Override per-row in ~/.mcpctl/config.json:
{
"llm": {
"providers": [
{ "name": "vllm-local", "type": "vllm", "model": "...", "publish": true,
"visibility": "private" }, // default; explicit for clarity
{ "name": "shared-qwen", "type": "vllm", "model": "...", "publish": true,
"visibility": "public" } // every team member can chat with it
]
},
"agents": [
{ "name": "local-coder", "llm": "vllm-local",
"visibility": "private" } // private agents pinned to private Llms
]
}
On a sticky reconnect (providerSessionId matches an existing row)
the visibility is only updated when the publisher explicitly sends
it — leaving the field off keeps whatever the row already has,
including any field admin set out-of-band.
Hand-created Llms
mcpctl create llm defaults to public (matches pre-v7 behavior).

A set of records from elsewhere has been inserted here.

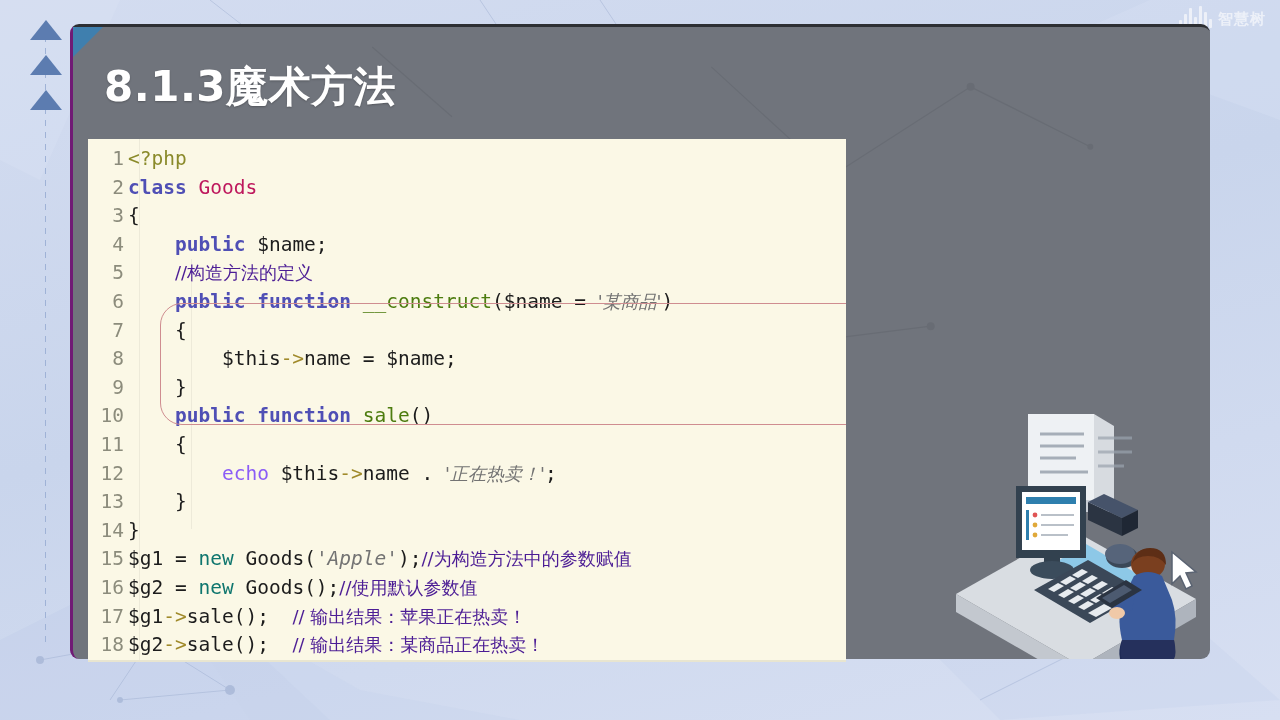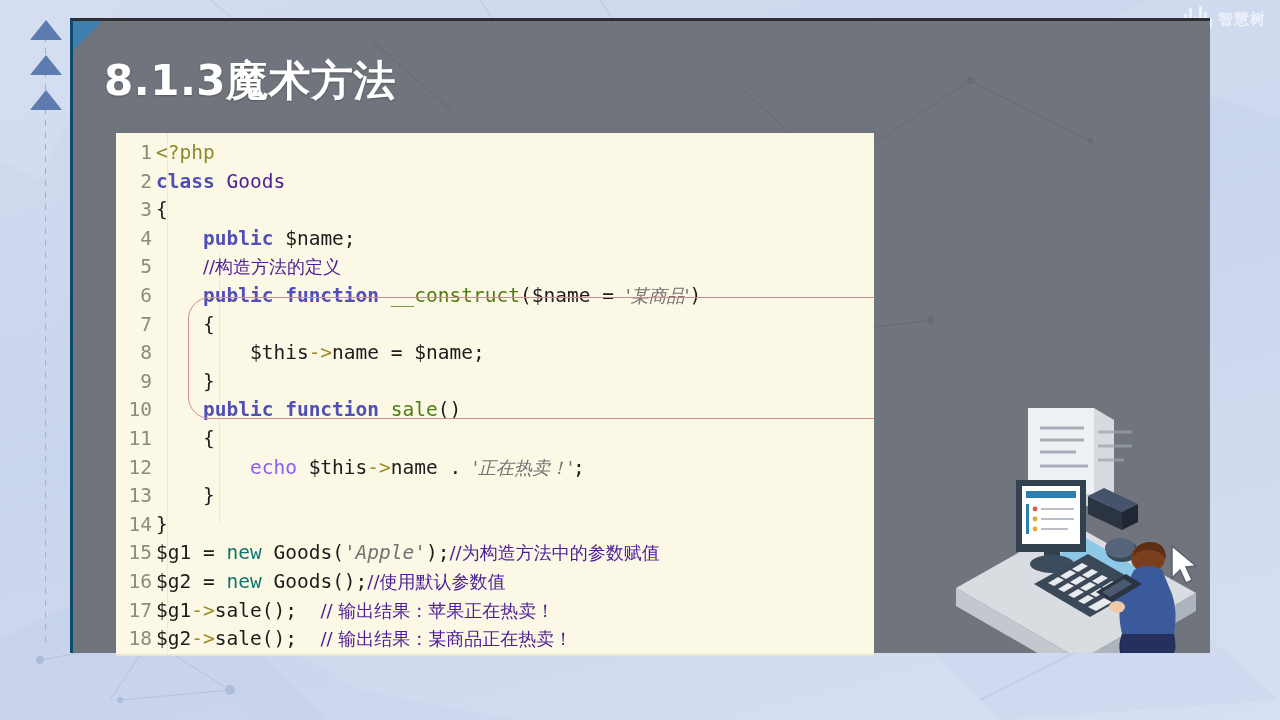"8.1.3魔术方法" .panel { border-left: 3px solid #0c4a6e -> 3px solid #701a75; border-radius: none -> 9px; top: 18px -> 24px }
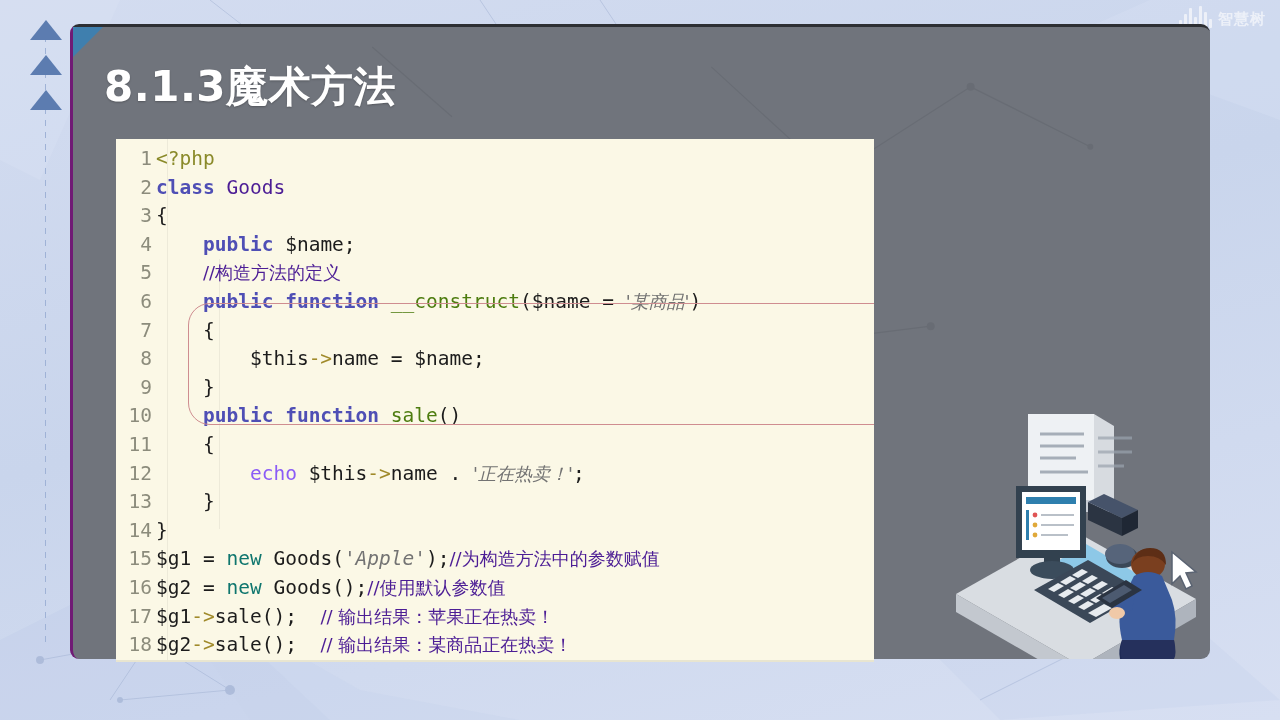"1 <?php" .code-wrap { margin-left: 28px -> none }
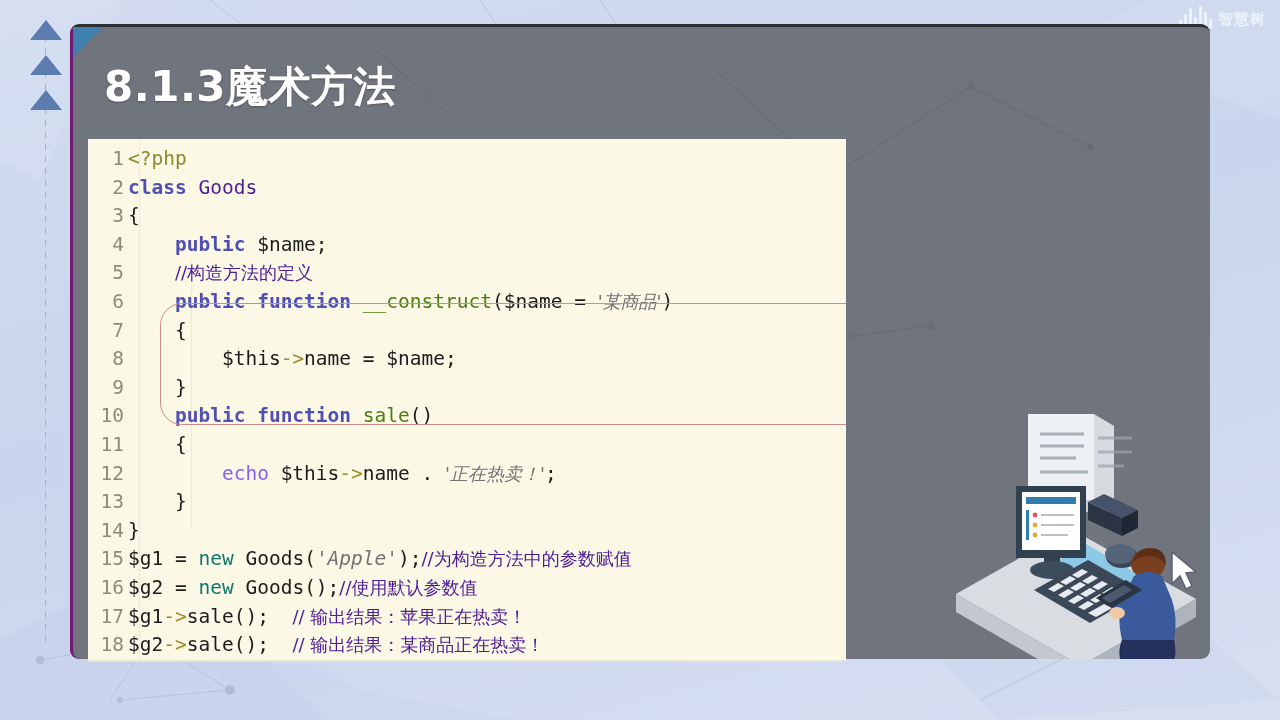"Goods" .cls { color: #4c1d95 -> #be185d }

Pass --visibility private to opt in:
mcpctl create llm my-key --type openai --model gpt-4o \
--api-key-ref my-secret/key --visibility private
The same --visibility flag is on mcpctl create agent.
CLI surface
mcpctl get llm and mcpctl get agent show a VISIBILITY column.
YAML round-trips cleanly: mcpctl get llm X -o yaml | mcpctl apply -f -
preserves visibility, and ownerId is stripped from the apply doc
because it's server-side state (the apply re-stamps the ownerId of the
authenticated caller, not the original creator).
Roadmap (later stages)
(LB pool by name landed in v4; durable task queue landed in v5; visibility scope landed in v7.)
- v8 — multi-instance mcpd via pg
LISTEN/NOTIFY(replaces the per-instance EventEmitter wakeup), per-session worker capacity, remote cancel protocol over the SSE channel.
API surface (v1)
POST /api/v1/llms/_provider-register → returns { providerSessionId, llms[], agents[] }
v3: body accepts an optional `agents[]` array
alongside `providers[]`. Atomic publish; older
clients (providers-only) keep working.
GET /api/v1/llms/_provider-stream → SSE channel; require x-mcpctl-provider-session header
POST /api/v1/llms/_provider-heartbeat → { providerSessionId } — bumps both Llms and Agents
owned by the session
POST /api/v1/llms/_provider-task/:id/result
→ one of:
{ error: "msg" }
{ chunk: { data, done? } }
{ status, body }
GET /api/v1/llms → list (includes kind, status, lastHeartbeatAt, inactiveSince, poolName)
GET /api/v1/llms/<name> → single Llm row (also accepts a CUID id)
GET /api/v1/llms/<name>/members → v4: pool members for the effective pool key:
{ poolName, explicitPoolName, size, activeCount, members[] }
POST /api/v1/llms/<virtual>/infer → routes through the SSE relay (v4: dispatcher
also expands by poolName when set)
DELETE /api/v1/llms/<virtual> → delete unconditionally (also runs GC's job)
GET /api/v1/agents → list (v3: includes kind, status, lastHeartbeatAt, inactiveSince)
RBAC piggybacks on view/edit/create:llms — no new resource. Publishing
a virtual LLM is morally a create:llms operation.